The less said about Ashraf the better, if only because there literally is nothing to be said about his tenure. His only aim was to somehow cling onto the position. He failed.
And now Naqvi. One might think that as the interior minister of Pakistan, maybe, just maybe, he has slightly more important things to deal with than hard-selling the Champions Cup as the panacea to cure Pakistan cricket. What three new tournaments will do that the four existing ones haven't been able to, nobody is clear about, other than bloating the domestic calendar and stretching it to nearly 12 months. Maybe, they hope, that by adding "Champions" to the name, champions will somehow be abracadabra-ed out the other end.
We already know the real winners of these tournaments, though - the five team mentors who don't coach or play (other than two) but who earn a cool PKR 5 million (about US$18,000) a month each. Not only is that more than the coaches and players in these tournaments get, it is also more than any centrally contracted player in Pakistan bar the three in the highest Category A do. It's still not clear what, if anything, their brief is beyond "inspiring" players (this must be the magic bit).
In fact, totalled up over the course of their three-year contracts, the five mentors will cost the PCB around half of what the board will earn from their broadcast rights deal for all home international cricket in the same period. Oh, and three of the five have been head coach of Pakistan within the last decade, and not that anyone's judging but in that time qudrat ka nizam has been the most successful coaching strategy.

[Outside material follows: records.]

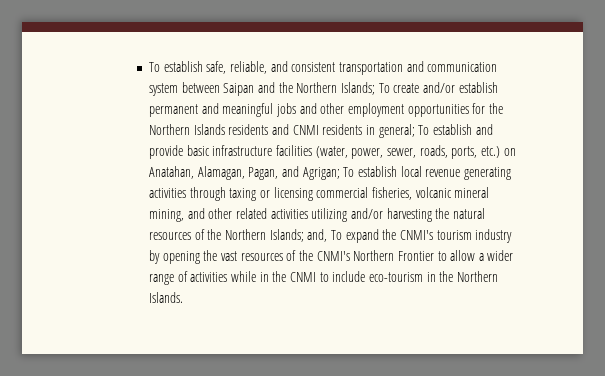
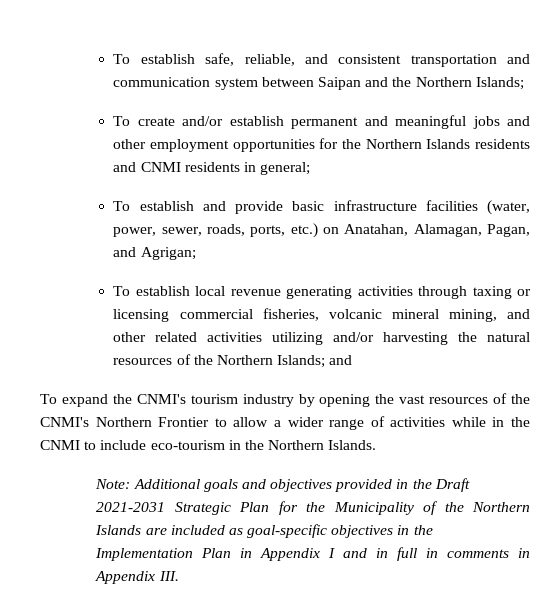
- To establish safe, reliable, and consistent transportation and communication system between Saipan and the Northern Islands; To create and/or establish permanent and meaningful jobs and other employment opportunities for the Northern Islands residents and CNMI residents in general; To establish and provide basic infrastructure facilities (water, power, sewer, roads, ports, etc.) on Anatahan, Alamagan, Pagan, and Agrigan; To establish local revenue generating activities through taxing or licensing commercial fisheries, volcanic mineral mining, and other related activities utilizing and/or harvesting the natural resources of the Northern Islands; and, To expand the CNMI's tourism industry by opening the vast resources of the CNMI's Northern Frontier to allow a wider range of activities while in the CNMI to include eco-tourism in the Northern Islands.
+ To establish safe, reliable, and consistent transportation and communication system between Saipan and the Northern Islands;
+ To create and/or establish permanent and meaningful jobs and other employment opportunities for the Northern Islands residents and CNMI residents in general;
+ To establish and provide basic infrastructure facilities (water, power, sewer, roads, ports, etc.) on Anatahan, Alamagan, Pagan, and Agrigan;
+ To establish local revenue generating activities through taxing or licensing commercial fisheries, volcanic mineral mining, and other related activities utilizing and/or harvesting the natural resources of the Northern Islands; and
+ To expand the CNMI's tourism industry by opening the vast resources of the CNMI's Northern Frontier to allow a wider range of activities while in the CNMI to include eco-tourism in the Northern Islands.
+ Note: Additional goals and objectives provided in the Draft 2021-2031 Strategic Plan for the Municipality of the Northern Islands are included as goal-specific objectives in the Implementation Plan in Appendix I and in full in comments in Appendix III.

As vanity projects go, only time will tell whether the Champions Cup will be costlier than Ramiz's Pakistan Junior League (remember that white elephant?) That tournament earned the PCB PKR 94.72 million. Unfortunately, it cost them PKR 929 million.
It isn't just that the names on the chair have changed. Cricket Australia, after all, have also had four chairmen in this time (hands up if you saw that coming). It's that each successive PCB chief has implemented disruptive change to the way cricket is run. Each one has come trumpeting a course correction after the man he replaced, without a care that, eventually, with course correction after course correction after course correction, the course might run out.
Eight
Men who can call themselves head coach of a Pakistan men's side in this time. That includes a couple of interim stints, and now split positions between the white- and red-ball sides. Still, it's a lot. India (1), Australia (2), South Africa (3) and Bangladesh (2) put together have employed that many in that time, across all formats.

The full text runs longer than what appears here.